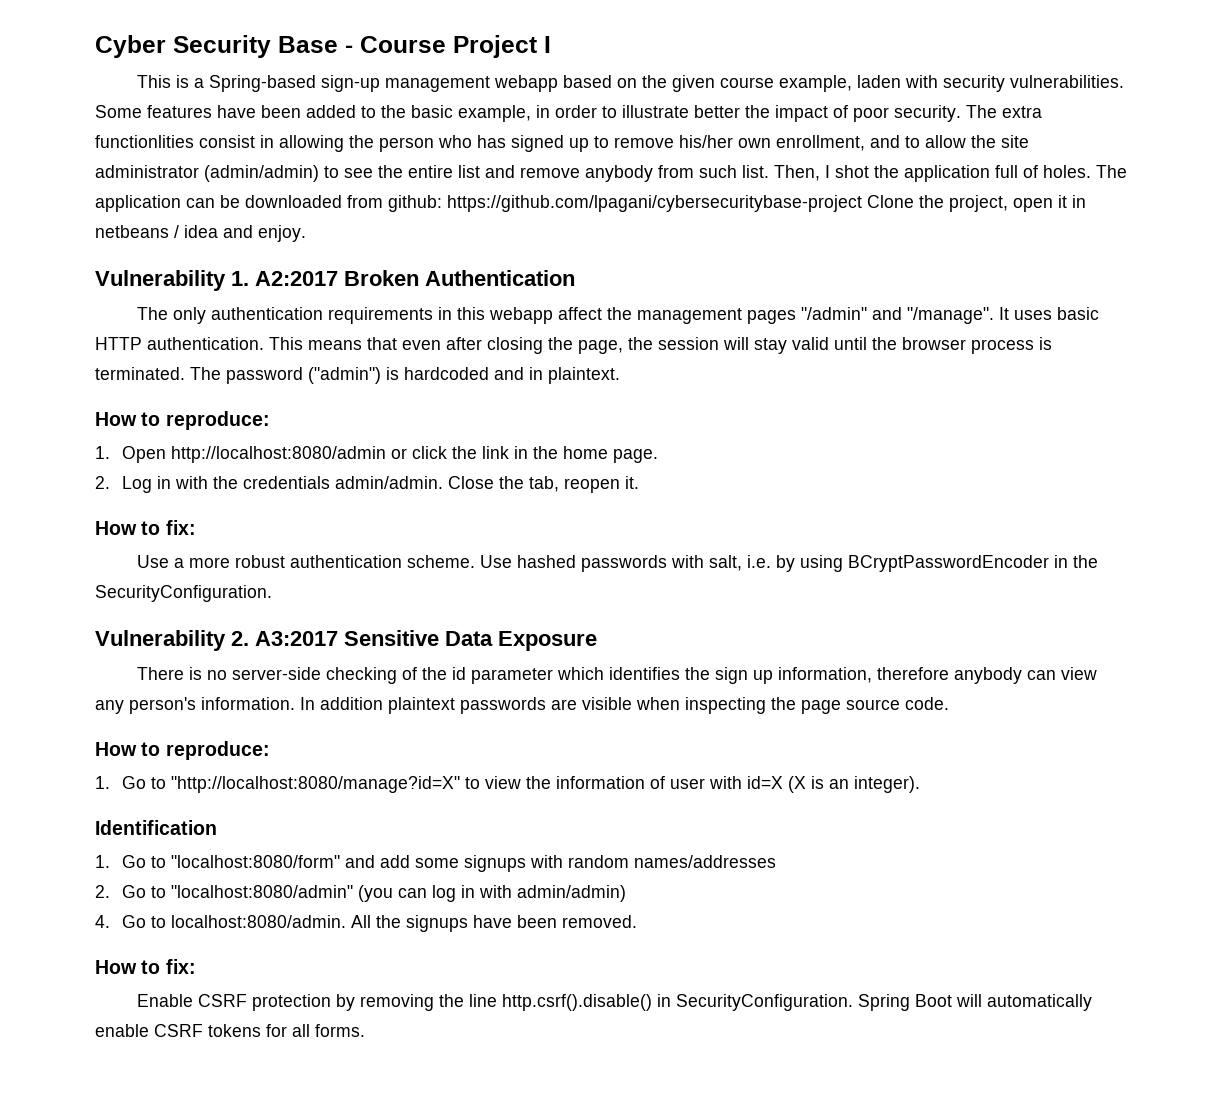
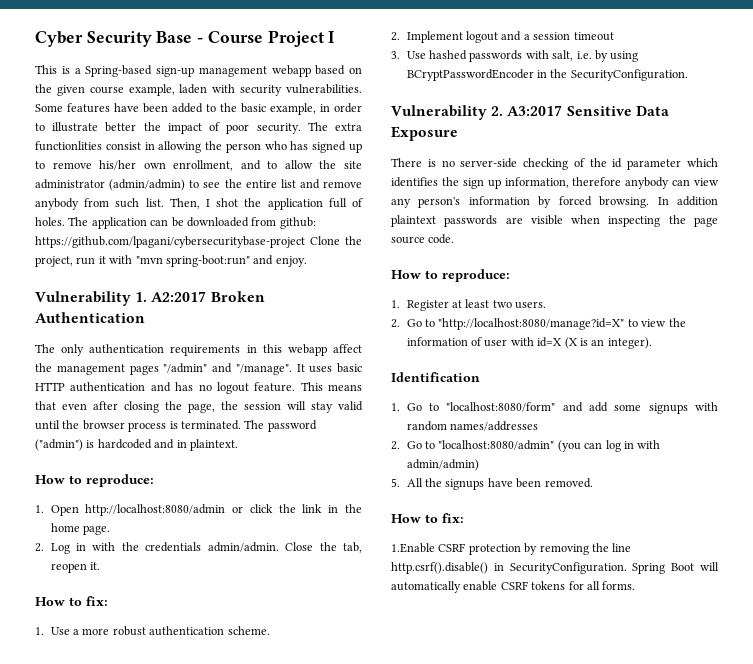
- The application can be downloaded from github: https://github.com/lpagani/cybersecuritybase-project Clone the project, open it in netbeans / idea and enjoy.
+ The application can be downloaded from github: https://github.com/lpagani/cybersecuritybase-project Clone the project, run it with "mvn spring-boot:run" and enjoy.
- It uses basic HTTP authentication.
+ It uses basic HTTP authentication and has no logout feature.
- Use a more robust authentication scheme. Use hashed passwords with salt, i.e. by using BCryptPasswordEncoder in the SecurityConfiguration.
+ 1. Use a more robust authentication scheme.
+ 2. Implement logout and a session timeout
+ 3. Use hashed passwords with salt, i.e. by using BCryptPasswordEncoder in the SecurityConfiguration.
- There is no server-side checking of the id parameter which identifies the sign up information, therefore anybody can view any person's information.
+ There is no server-side checking of the id parameter which identifies the sign up information, therefore anybody can view any person's information by forced browsing.
- 1. Go to "http://localhost:8080/manage?id=X" to view the information of user with id=X (X is an integer).
+ 1. Register at least two users.
+ 2. Go to "http://localhost:8080/manage?id=X" to view the information of user with id=X (X is an integer).
- 4. Go to localhost:8080/admin. All the signups have been removed.
+ 5. All the signups have been removed.
- Enable CSRF protection by removing the line http.csrf().disable() in SecurityConfiguration.
+ 1.Enable CSRF protection by removing the line http.csrf().disable() in SecurityConfiguration.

※

# WORK ORDER
None of the pictures should be kept; reproduce all the remaining material exactly.

# ANSWER FOR THE TASK
- The application can be downloaded from github: https://github.com/lpagani/cybersecuritybase-project Clone the project, open it in netbeans / idea and enjoy.
+ The application can be downloaded from github: https://github.com/lpagani/cybersecuritybase-project Clone the project, run it with "mvn spring-boot:run" and enjoy.
- It uses basic HTTP authentication.
+ It uses basic HTTP authentication and has no logout feature.
- Use a more robust authentication scheme. Use hashed passwords with salt, i.e. by using BCryptPasswordEncoder in the SecurityConfiguration.
+ 1. Use a more robust authentication scheme.
+ 2. Implement logout and a session timeout
+ 3. Use hashed passwords with salt, i.e. by using BCryptPasswordEncoder in the SecurityConfiguration.
- There is no server-side checking of the id parameter which identifies the sign up information, therefore anybody can view any person's information.
+ There is no server-side checking of the id parameter which identifies the sign up information, therefore anybody can view any person's information by forced browsing.
- 1. Go to "http://localhost:8080/manage?id=X" to view the information of user with id=X (X is an integer).
+ 1. Register at least two users.
+ 2. Go to "http://localhost:8080/manage?id=X" to view the information of user with id=X (X is an integer).
- 4. Go to localhost:8080/admin. All the signups have been removed.
+ 5. All the signups have been removed.
- Enable CSRF protection by removing the line http.csrf().disable() in SecurityConfiguration.
+ 1.Enable CSRF protection by removing the line http.csrf().disable() in SecurityConfiguration.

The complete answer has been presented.